Happy 20th Anniversary Qt - reddotX
http://blog.qt.io/blog/2015/05/20/happy-20th-anniversary-qt/

======
jdreaver
Qt has been indispensable to my daily work. When I first started my current
job, I had to convince my boss that we should transition from C# to PyQt (and
also the rest of the Python ecosystem, which is awesome because we do
commercial scientific computing). Mixing Python and Qt has been great for
productivity, as you can imagine. There is also a great Python visualization
ecosystem based on PyQt/PySide including pyqtgraph and vispy. Lastly, the
documentation is absolutely outstanding, and the community is very active.

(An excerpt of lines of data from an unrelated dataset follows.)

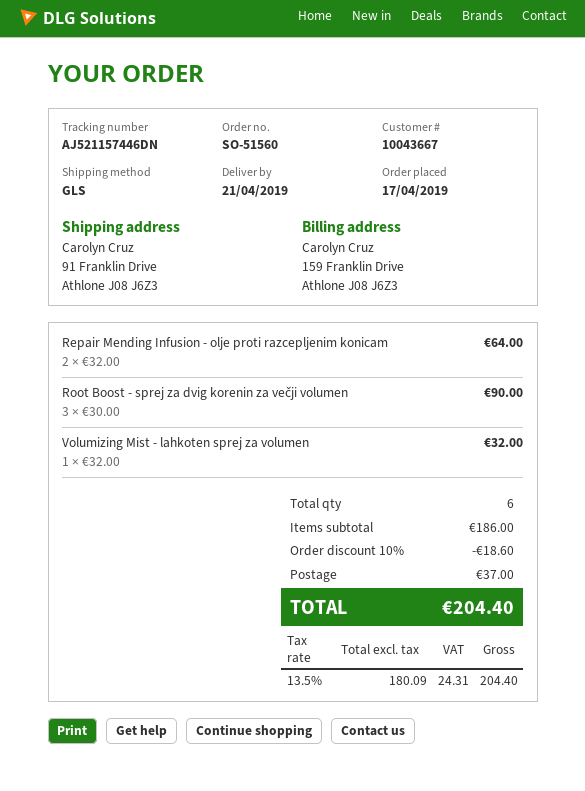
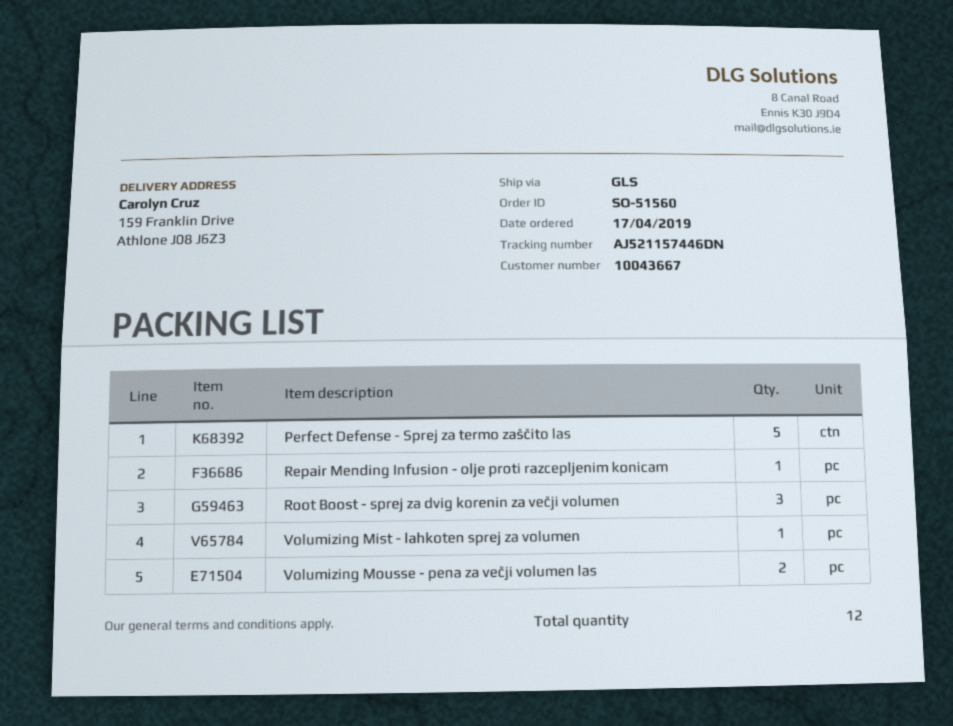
ship to: 91 Franklin Drive, Athlone J08 J6Z3 -> 159 Franklin Drive, Athlone J08 J6Z3
Repair Mending Infusion - olje proti razcepljenim konicam: 2 -> 1
Perfect Defense - Sprej za termo zaščito las: none -> 5
Volumizing Mousse - pena za večji volumen las: none -> 2
total quantity: 6 -> 12

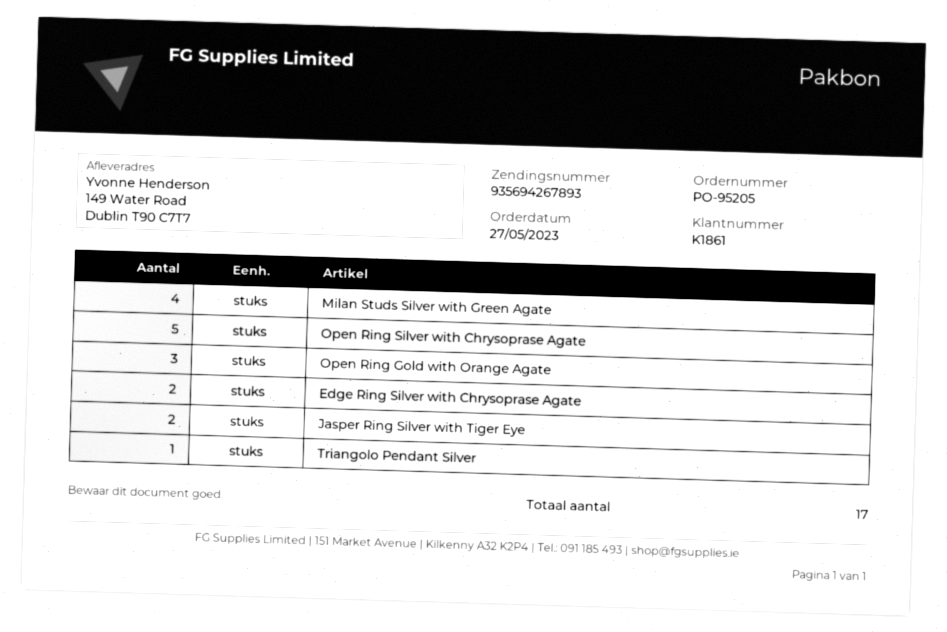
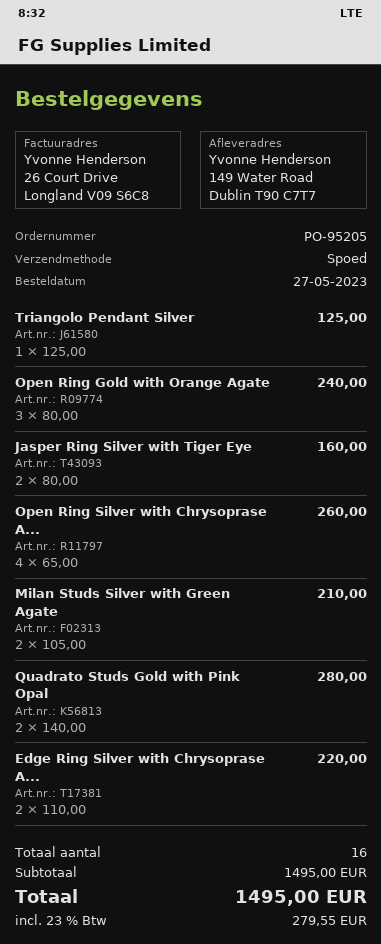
Milan Studs Silver with Green Agate: 4 -> 2
Open Ring Silver with Chrysoprase Agate: 5 -> 4
Quadrato Studs Gold with Pink Opal: none -> 2
total quantity: 17 -> 16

A project I have been wanting to start is to use Qt as a substrate for a
(functional) reactive programming framework in Haskell or Python. The Haskell
lib could be based on any current FRP implementation, and the Python lib could
be based on RxPY [1].

One thing I would change in Qt would be the Model/View system. I try to use a
strict Model-View-Presenter approach, but since we have millions of rows in
our tables we have to use Qt's Models/Views instead of controlling all view
behavior ourselves. It would be nice to have performant views easily while
using a different API, instead of being forced to use the QAbstractItemModel
API.

Congrats Qt project, and thanks for the hard work!

[1] [https://github.com/ReactiveX/RxPY](https://github.com/ReactiveX/RxPY)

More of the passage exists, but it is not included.